During the most recent edition of the Ecologist Goes to Washington podcast, 2015 Ecological Society of America (ESA) Graduate Student Policy Award winner Natalie Hambalek, a first generation college student, highlights some of the science education programs available to underprivileged and underrepresented minorities. She also discusses her work to promote careers in science for young women as Co-President of Graduate Women in Science at Oregon State University.
“When young students are asked to draw scientists, they draw and Einstein-looking man, usually with big glasses, frazzled hair, a lab coat and a chemistry flask. I think there’s this common notion that science isn’t accessible because of the use of a lot of technical jargon. So I wanted to help in changing this stigma, particularly engaging young girls in science activities,” stated Hambalek.
“Because women are traditionally underrepresented in many STEM fields, I think it’s really important to assist in normalizing women in science,” she continued.

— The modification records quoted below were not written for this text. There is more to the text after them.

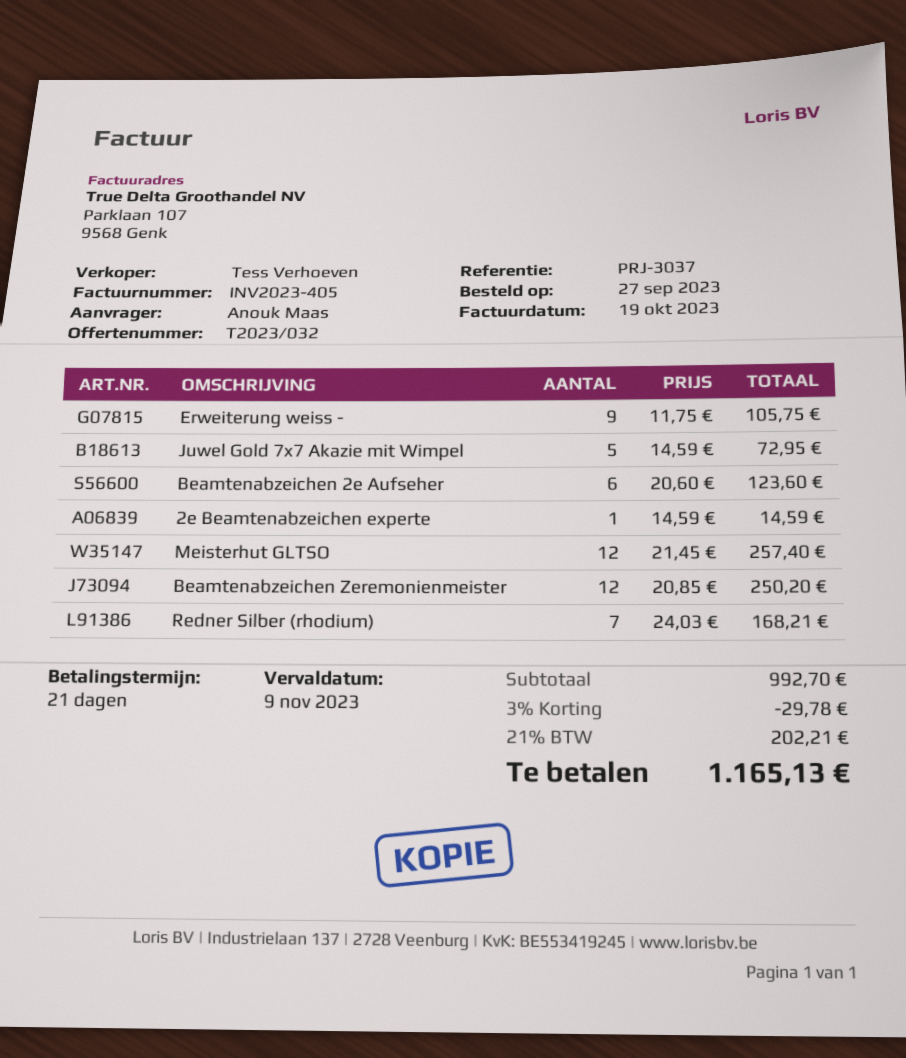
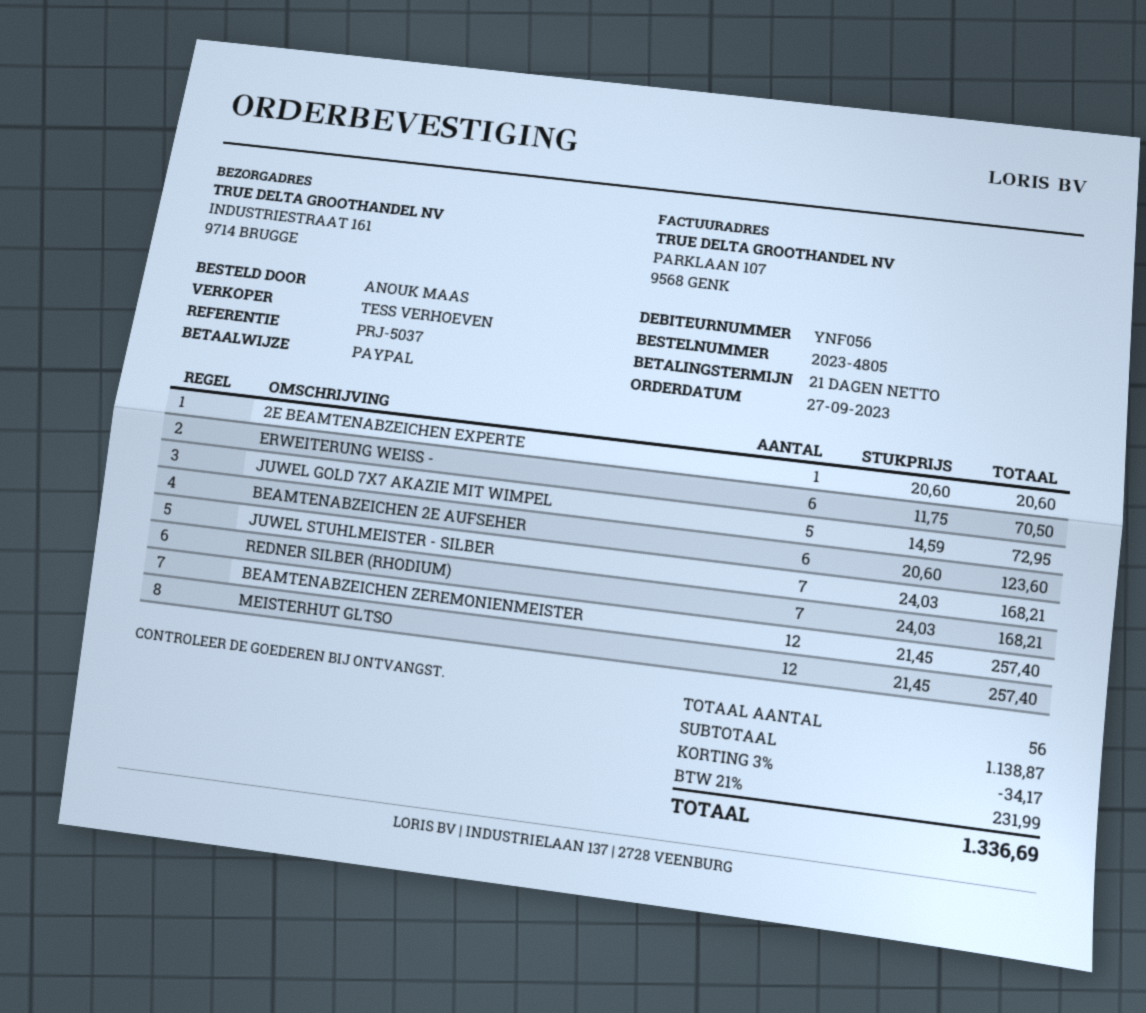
reference: PRJ-3037 -> PRJ-5037
Erweiterung weiss -: 9 x 11.75 = 105.75 -> 6 x 11.75 = 70.50
2e Beamtenabzeichen experte: 1 x 14.59 = 14.59 -> 1 x 20.60 = 20.60
Beamtenabzeichen Zeremonienmeister: 12 x 20.85 = 250.20 -> 12 x 21.45 = 257.40
JUWEL STUHLMEISTER - SILBER: none -> 7 x 24.03 = 168.21
subtotal: 992.70 -> 1138.87
discount: 3% = 29.78 -> 3% = 34.17
tax: 21% = 202.21 -> 21% = 231.99
total: 1165.13 -> 1336.69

She also cites three programs she participated in that help promote educational opportunity and career growth in STEM fields:
The Louis Stokes Alliances for Minority Participation program is a program specifically targeted to racial and ethnic groups traditionally underrepresented in Science, Technology, Engineering and Mathematics (STEM) fields. Funded through the National Science Foundation, the program helps colleges and universities in their efforts to increase the number of student who obtain STEM-related degrees among these underrepresented groups.

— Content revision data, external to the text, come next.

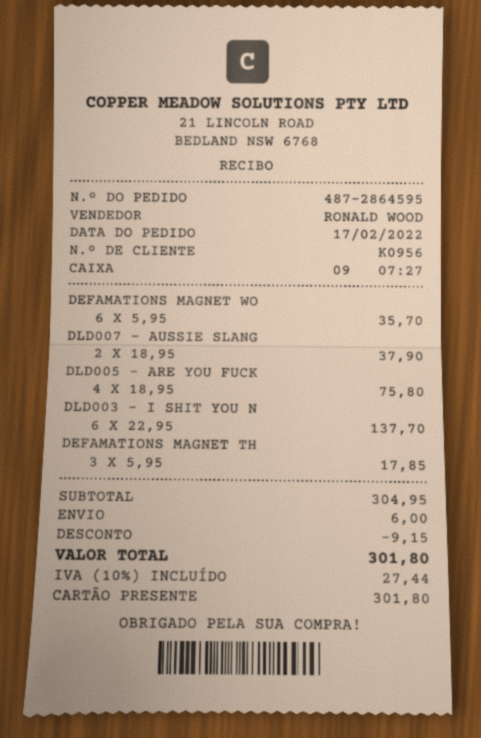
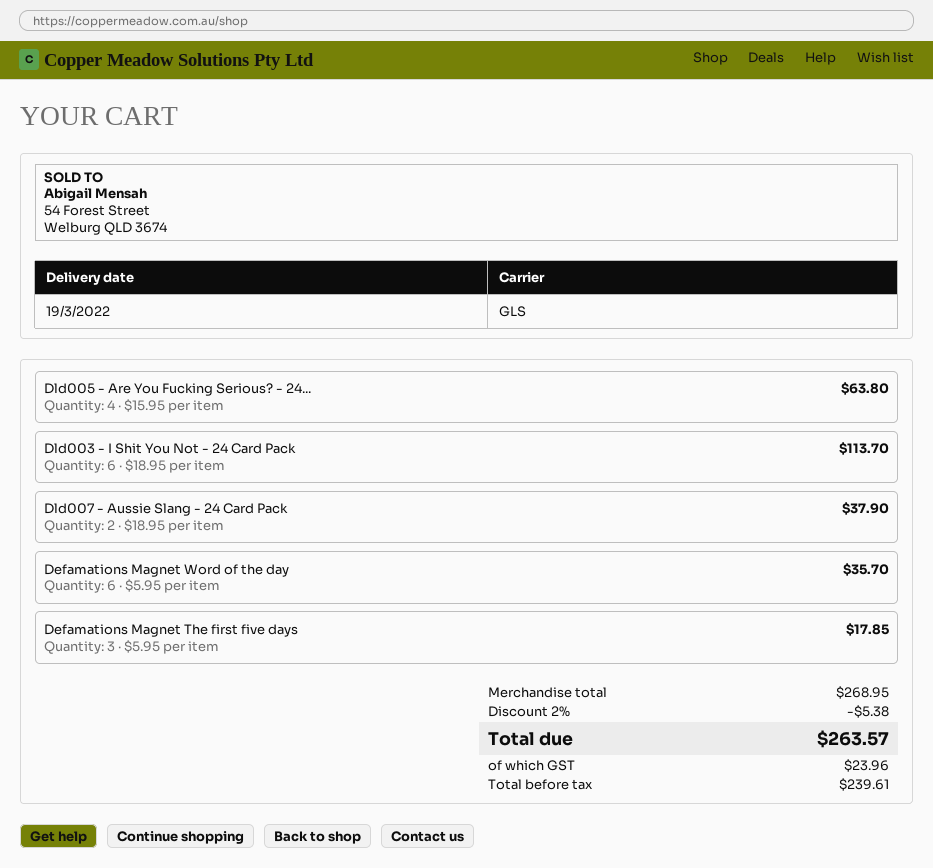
DLD005 - ARE YOU FUCK: 4 x 18.95 = 75.80 -> 4 x 15.95 = 63.80
DLD003 - I SHIT YOU N: 6 x 22.95 = 137.70 -> 6 x 18.95 = 113.70
subtotal: 304.95 -> 268.95
discount: 9.15 -> 5.38
shipping: 6.00 -> none
tax: 27.44 -> 23.96
total: 301.80 -> 263.57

The Ronald E. McNair scholarship is a federal TRIO program funded by the US Department of Education. The program funds 151 institutions throughout the United States and Puerto Rico. The McNair program is geared towards individuals with demonstrated strong academic potential who are either first-generation college students with financial need or members of a demographic that has been traditionally underrepresented in graduate education.
Sponsored through the Aspen Institute, the William Randolph Hearst Endowed Fellowship for Minority Students offers graduate students and undergraduate students from underrepresented communities of color the opportunity to work within the Aspen Institute, a non-profit research think tank. The program promotes collaboration between grant-making entities, non-profit groups, social enterprises and public-private partnerships towards addressing various policy issues facing society.
Within ESA, Strategies for Ecology Education, Diversity and Sustainability (SEEDS) has worked to reduce the under-representation of certain minority groups in fields of ecology, predominantly through providing resources and opportunities for undergraduate students.
Collectively, Hambalek states these programs provided valuable mentors and helped her obtain research skills as an undergraduate that have aided her in her current pursuits as a graduate student.
“Being able to design, conduct, analyze and disseminate a research project as an undergrad definitely gave me an advantage in graduate school,” she said. “I am very thankful to have been a part of these federal and state programs that helped me get to where I am now.”